Parameters vs Inputs

Parameters vs Inputs: The Core Distinction

Inputs are the data that flows through your model to get predictions. Parameters are the internal values that define how your model transforms inputs into outputs. Think of inputs as the “questions” and parameters as the “knowledge” your model uses to answer them.

Key Differences

Inputs (x)

Change with every prediction - Each example has different input values
Come from the outside world - The data you want predictions for
Not learned - They’re given to you
Flow through the model - Pass through the function to produce output
Examples: pixel values of an image, words in a sentence, temperature readings

Parameters (w, b, θ)

Stay fixed during prediction - Same values used for all examples
Learned during training - The model discovers these values
Define the model’s behaviour - They ARE the model
Updated to minimise loss - Adjusted through optimisation
Examples: weights, biases, convolution filters

Simple Analogy

Think of a recipe:

Inputs = ingredients (flour, eggs, milk)
Parameters = quantities and instructions (2 cups, 350°F, mix for 3 minutes)
Output = the final dish

The same recipe (parameters) can be applied to different ingredients (inputs). Training is like perfecting the recipe through trial and error.

In Mathematical Terms

f_{w,b}(x) = wx + b

x = input (changes for each example)
w, b = parameters (fixed after training)
When x = 5: f(5) = w(5) + b
When x = 10: f(10) = w(10) + b
Same w and b, different x

During Training vs Inference

Training Phase:

Inputs: training examples flow through
Parameters: continuously updated to improve predictions
Process: input → current parameters → prediction → compare to target → update parameters

Inference Phase:

Inputs: new examples flow through
Parameters: frozen at their trained values
Process: input → fixed parameters → prediction

In Neural Networks

This scales up dramatically:

Inputs:

Image: millions of pixel values
Text: sequence of word tokens
Audio: waveform samples

Parameters:

Modern language model: billions of weights
Each layer has its own weight matrices and biases
All learned during training, fixed during use

Why This Distinction Matters

Generalization - Parameters capture patterns that work across many different inputs. A good model learns parameters that handle inputs it’s never seen before.

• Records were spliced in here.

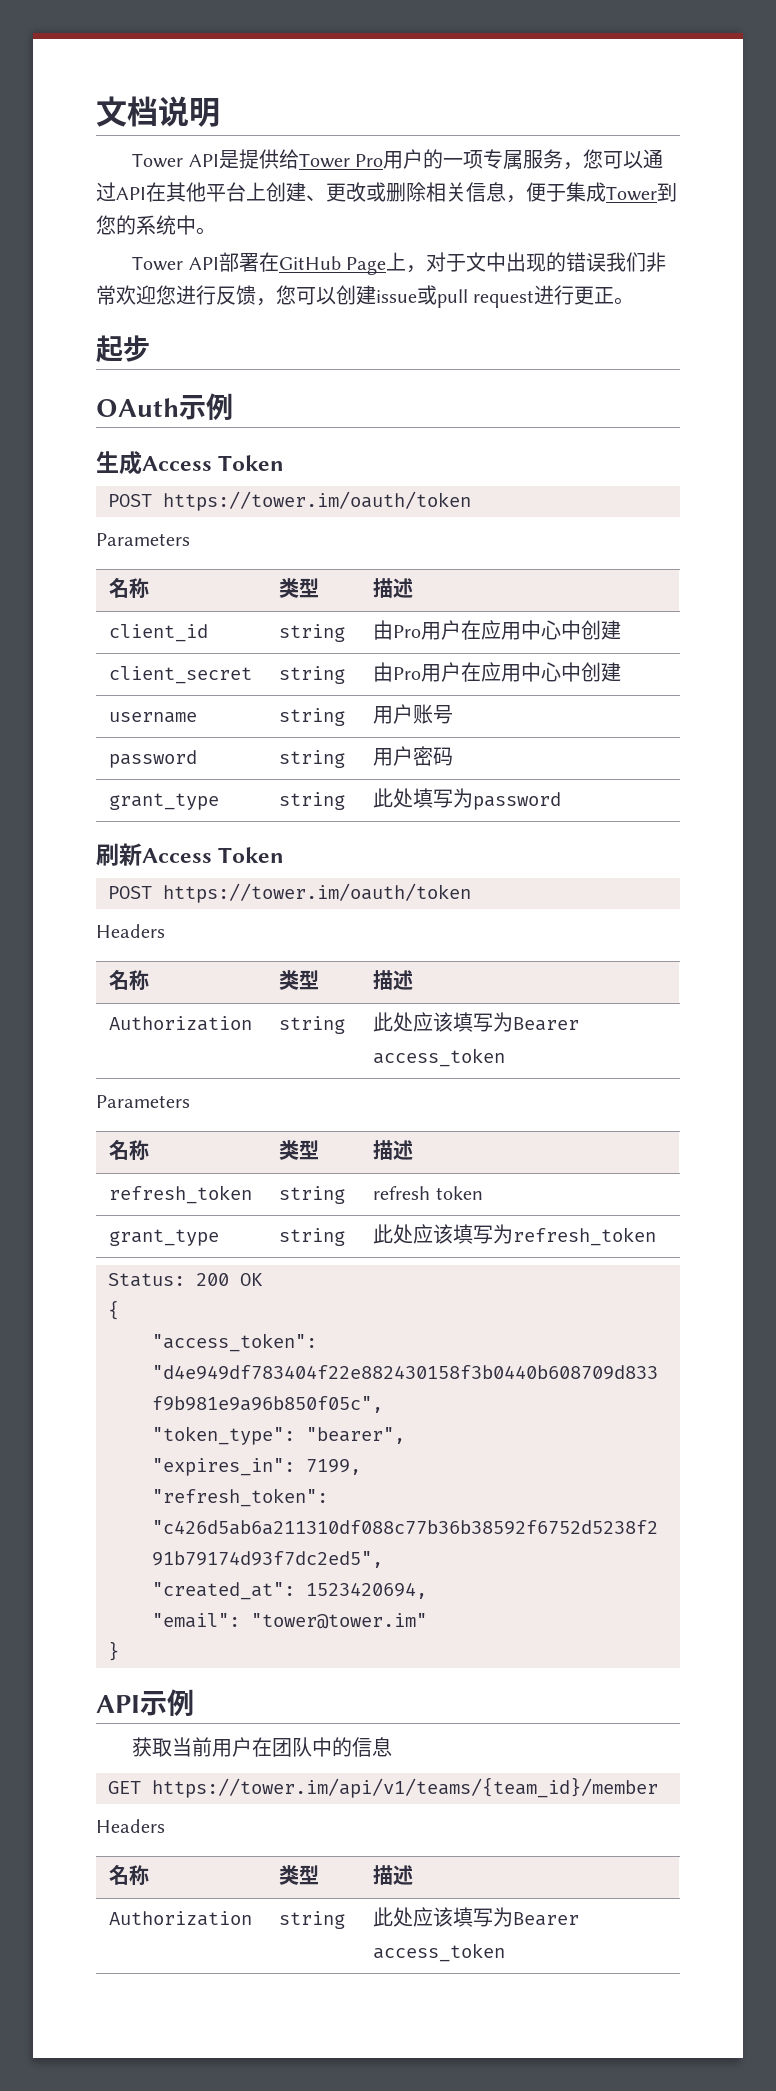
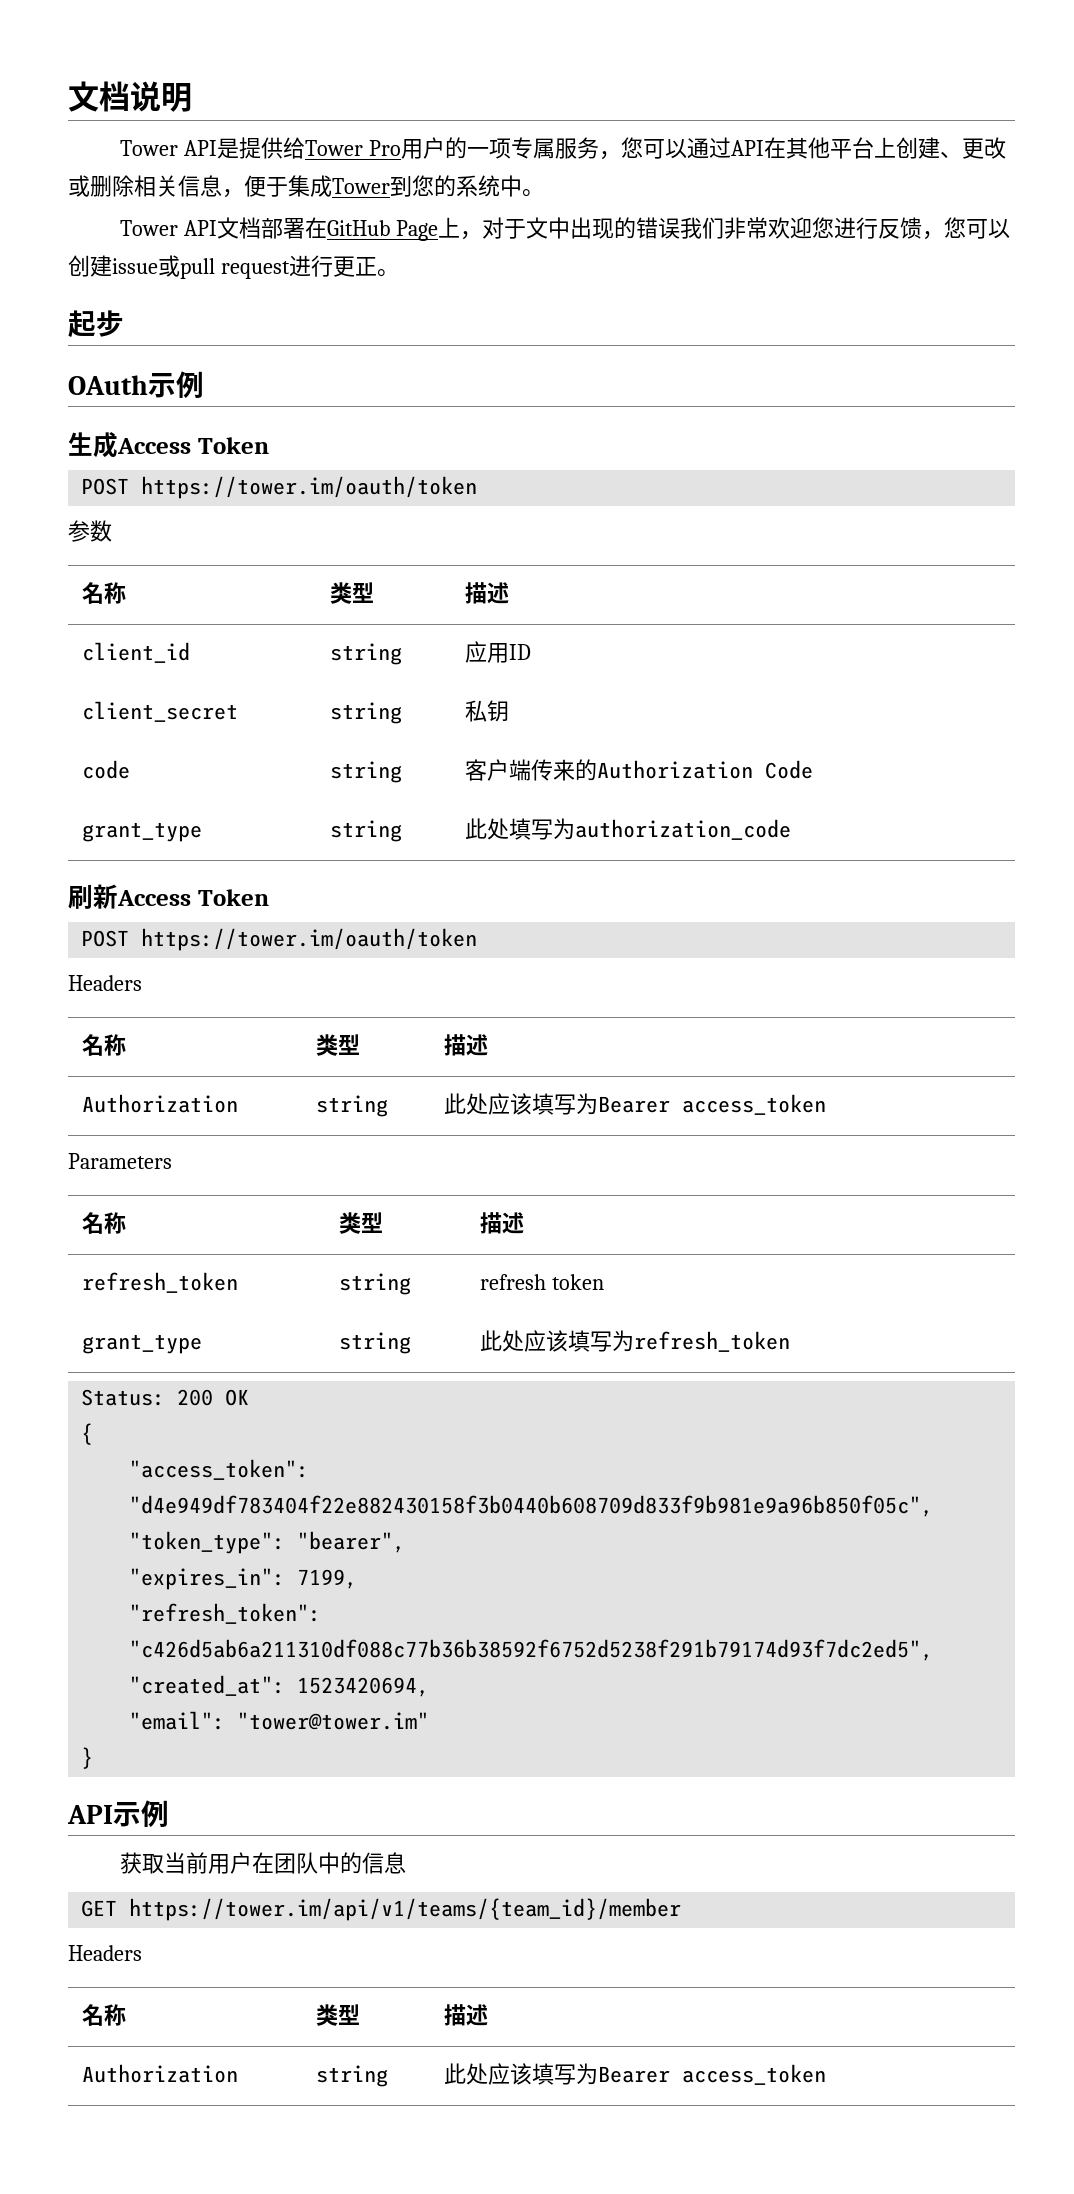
- Tower API部署在GitHub Page上，对于文中出现的错误我们非常欢迎您进行反馈，您可以创建issue或pull request进行更正。
+ Tower API文档部署在GitHub Page上，对于文中出现的错误我们非常欢迎您进行反馈，您可以创建issue或pull request进行更正。
  生成Access Token
  POST https://tower.im/oauth/token
- Parameters
+ 参数
- client_id | string | 由Pro用户在应用中心中创建
- client_secret | string | 由Pro用户在应用中心中创建
- username | string | 用户账号
- password | string | 用户密码
+ client_id | string | 应用ID
+ client_secret | string | 私钥
+ code | string | 客户端传来的Authorization Code
- grant_type | string | 此处填写为password
+ grant_type | string | 此处填写为authorization_code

Transfer Learning - You can take learned parameters from one task and apply them to new inputs from a related task.

Model Size - When we say “GPT-3 has 175 billion parameters,” we’re counting the learned values, not the inputs it processes.

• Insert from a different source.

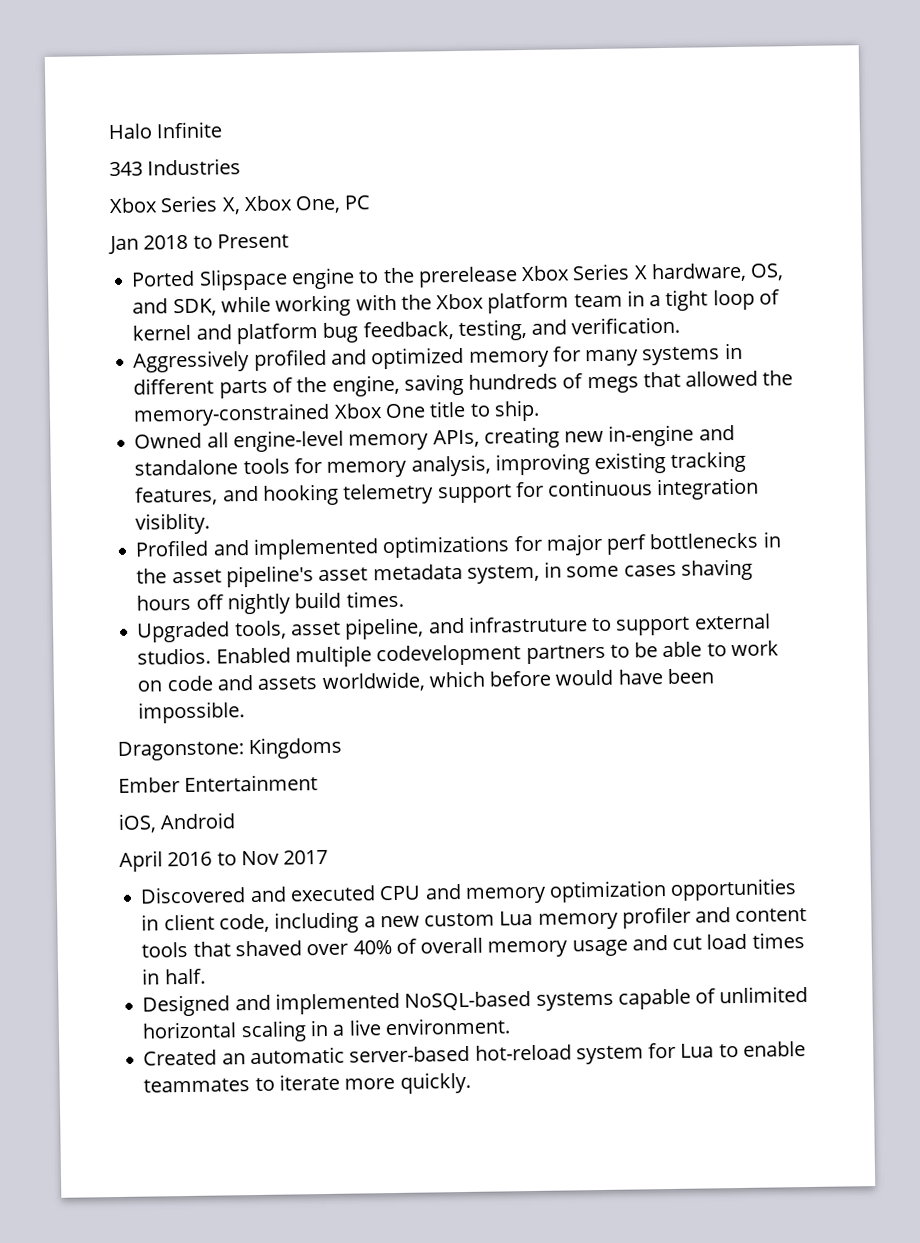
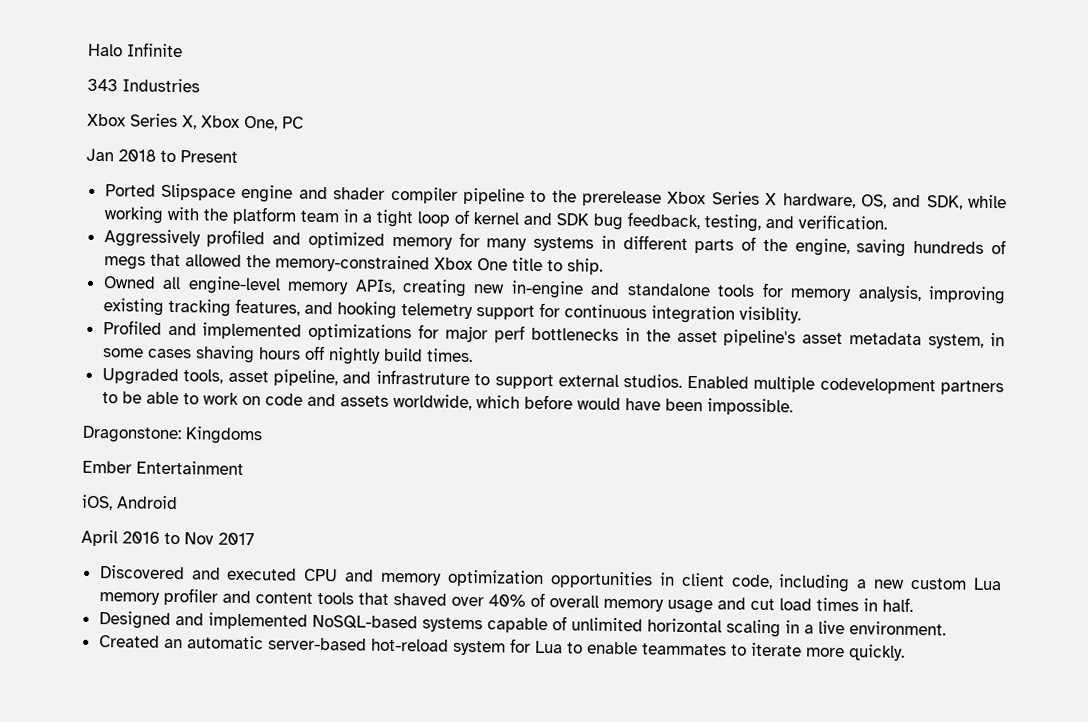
- Ported Slipspace engine to the prerelease Xbox Series X hardware, OS, and SDK, while working with the Xbox platform team in a tight loop of kernel and platform bug feedback, testing, and verification.
+ Ported Slipspace engine and shader compiler pipeline to the prerelease Xbox Series X hardware, OS, and SDK, while working with the platform team in a tight loop of kernel and SDK bug feedback, testing, and verification.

Optimization - Gradient descent updates parameters, not inputs. We’re solving for the best parameters given fixed training inputs.

Common Notation Patterns

Inputs: x, X, x^(i), input, features, data
Parameters: w, W, b, θ (theta), β (beta), weights, coefficients
Outputs: y, ŷ, predictions, targets

A Practical Example

Consider predicting house prices:

Inputs (per house):

Square footage: 2000
Bedrooms: 3
Location: downtown

Parameters (same for all houses):

Weight for sq ft: 150
Weight for bedrooms: 10000
Weight for downtown: 50000
Bias: 100000

Calculation: Price = 150(2000) + 10000(3) + 50000(1) + 100000 = $480,000

Different house (inputs) → same parameters → different price

The model’s “knowledge” about how features relate to price is encoded in the parameters, while the specific house details are the inputs.